Norbert Wiener a écrit des nouvelles SF, mais ce n’est pas sa seule manière d’assouvir son goût pour la fiction. Il rédigea des ouvrages de vulgarisation sur la cybernétique, qui ont été de véritables succès de librairie, et dans lesquels la fiction avait une grande importance. La présence d’objets fictionnels au sein de son discours scientifique est même une caractéristique des œuvres de Wiener. Dans ses livres (1948, 1950, 1964), il recourt aux métaphores, aux analogies, à la petite histoire exemplaire. Dans un de ses derniers ouvrages God & Golem Inc., il reprendra plusieurs histoires qui lui sont chères pour illustrer ses propos : le conte des Mille et une nuits, « Le pêcheur et le djinn », la nouvelle « The Monkey Paw » de l’écrivain anglais W. W. Jacobs. Le titre même de ce recueil fait référence à une légende tirée de la mythologie juive, celle du Golem du rabbin de Prague, qu’il assume sans complexe allant jusqu’à affirmer que « la machine est l’homologue moderne du Golem du rabbin de Prague » (111). Cette référence est intéressante parce qu’elle donne à voir l’univers fictionnel qui travaille sa science cybernétique et sa vision moniste du rapport homme-machine.
Le Golem est, dans la mythologie juive, une créature d’argile qu’un rabbin rend vivante en lui introduisant un papier dans la bouche sur lequel est écrit le nom ineffable de Dieu. Ce qui nous paraît significatif est que cette histoire de Golem n’est pas une fantaisie de scientifique pour vendre plus de livres, c’est une fiction qui, à l’époque, a hanté les concepteurs d’ordinateurs d’une manière assez déroutante. Le théologien juif Gershom Scholem, dans une allocution donnée en 1965, lors de la présentation du premier ordinateur conçu en Israël, le WEIZAC de Chaim Pekeris, félicite « Johann Von Neumann et Norbert Wiener, qui contribuèrent plus que quiconque à l’entreprise de magie d’où est sorti le Golem moderne » (115). La note de l’éditeur de God & Golem Inc. mérite d’être lue avec attention (112) :
Lorsque le rabbin Scholem apprit que l’Institut Weizmann de Rehovot avait terminé la construction d’un nouvel ordinateur, il fit savoir au père de cet ordinateur, le docteur Haïm Pekeris, que le nom qu’il conviendrait de lui donner était à son avis Golem n°1. Le docteur donna son accord, à condition que Scholem prononce le discours d’inauguration de l’ordinateur et explique pourquoi celui-ci porterait ce nom. Cette allocution a été prononcé le 17 juin 1965 à Rehovot.

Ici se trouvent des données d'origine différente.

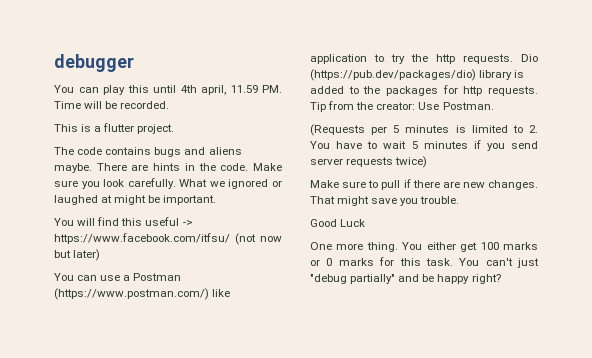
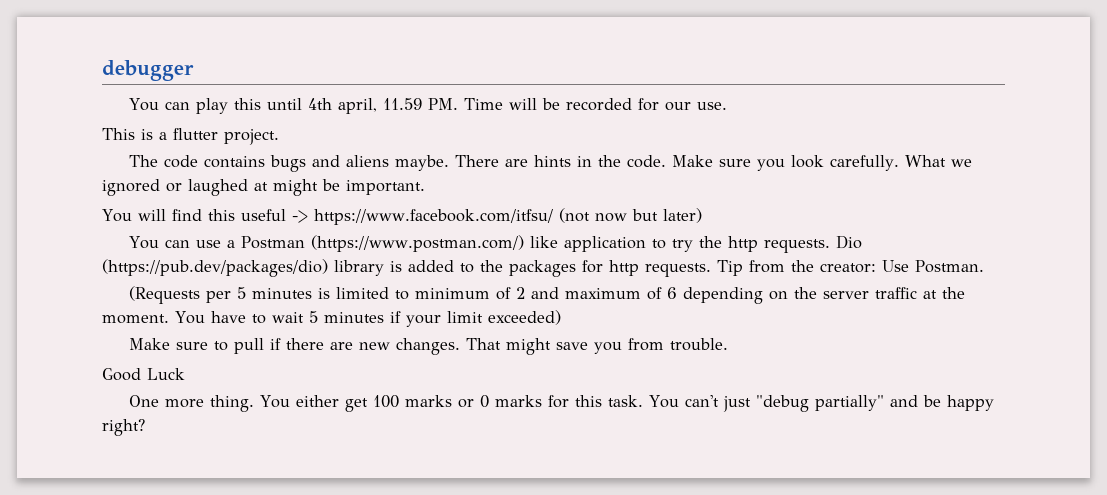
[120,101,170,109] recorded. -> [565,98,727,111] recorded for our use.
[529,125,538,133] 2. -> [414,287,965,304] [102,314,169,324] minimum of 2 and maximum of 6 depending on the server traffic at the moment.
[486,141,538,151] [310,156,428,168] you send server requests twice) -> [405,310,561,327] your limit exceeded)
(419, 202) none -> [627,338,664,351] from

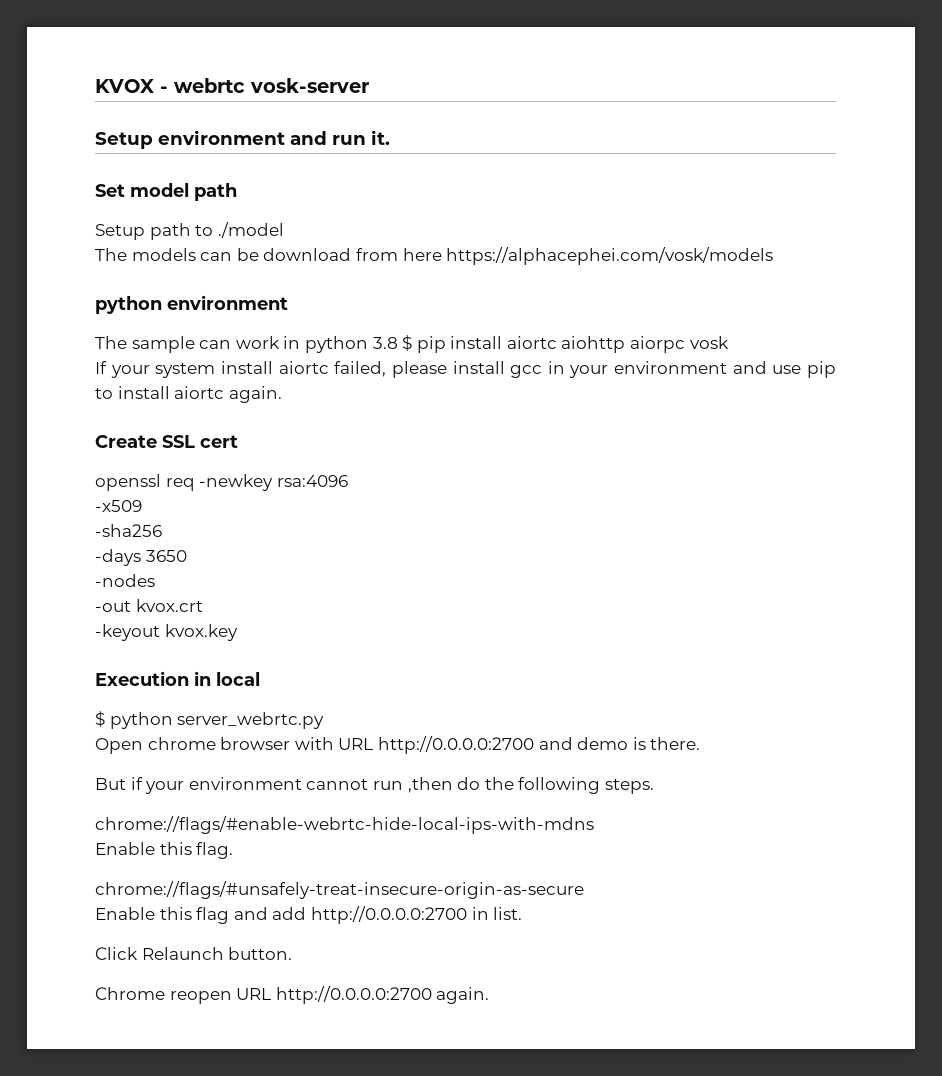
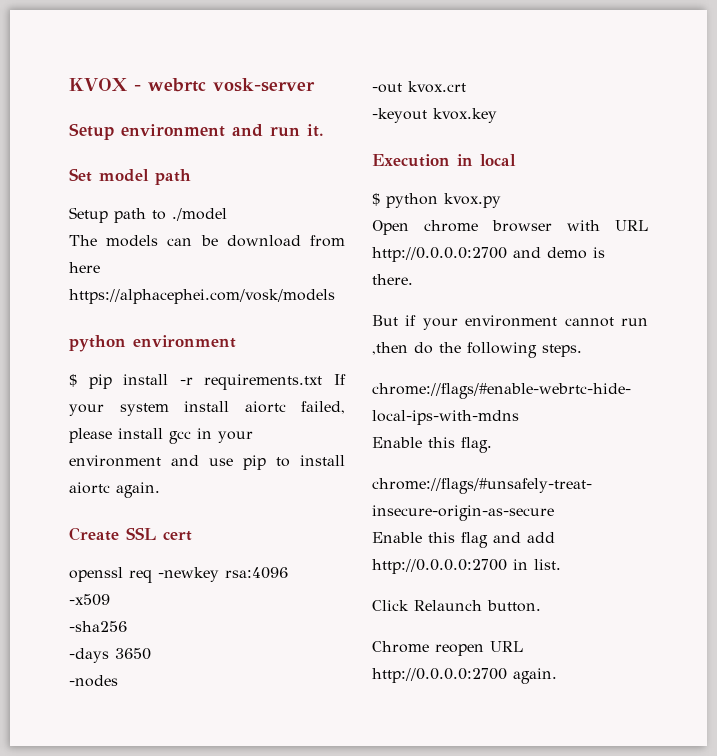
[95,335,729,353] The sample can work in python 3.8 $ pip install aiortc aiohttp aiorpc vosk // -> [69,374,323,390] $ pip install -r requirements.txt
[177,712,325,729] server_webrtc.py -> [444,193,501,208] kvox.py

Cette note a été rédigée en 1965, soit un an après la publication de God & Golem Inc., elle est une réponse allusive au livre de Wiener. Le titre de cette allocution est « Le Golem de Prague et le Golem de Rehovot », ce dernier étant l’ordinateur présenté. Il nous semble que ces histoires, ces fictions, quand elles se retrouvent au beau milieu d’un propos scientifique, ne sont pas là par hasard. Elles révèlent un univers fictionnel, une trame dans laquelle se situe le discours scientifique. Ce dernier se veut objectif, pur, et voilà qu’en son sein apparaissent des bribes de rêves, de fantastique, d’éléments mythologiques. Ces bribes sont comme des réminiscences, des indices qui pointent vers un imaginaire scientifique peuplé d’êtres magiques : des machines dotées d’âme, des sorciers capables de donner la vie éternelle, des forces mystérieuses et autres énergies sombres… et des humains-sans-corps. Nous reviendrons sur cette dernière fiction plus loin.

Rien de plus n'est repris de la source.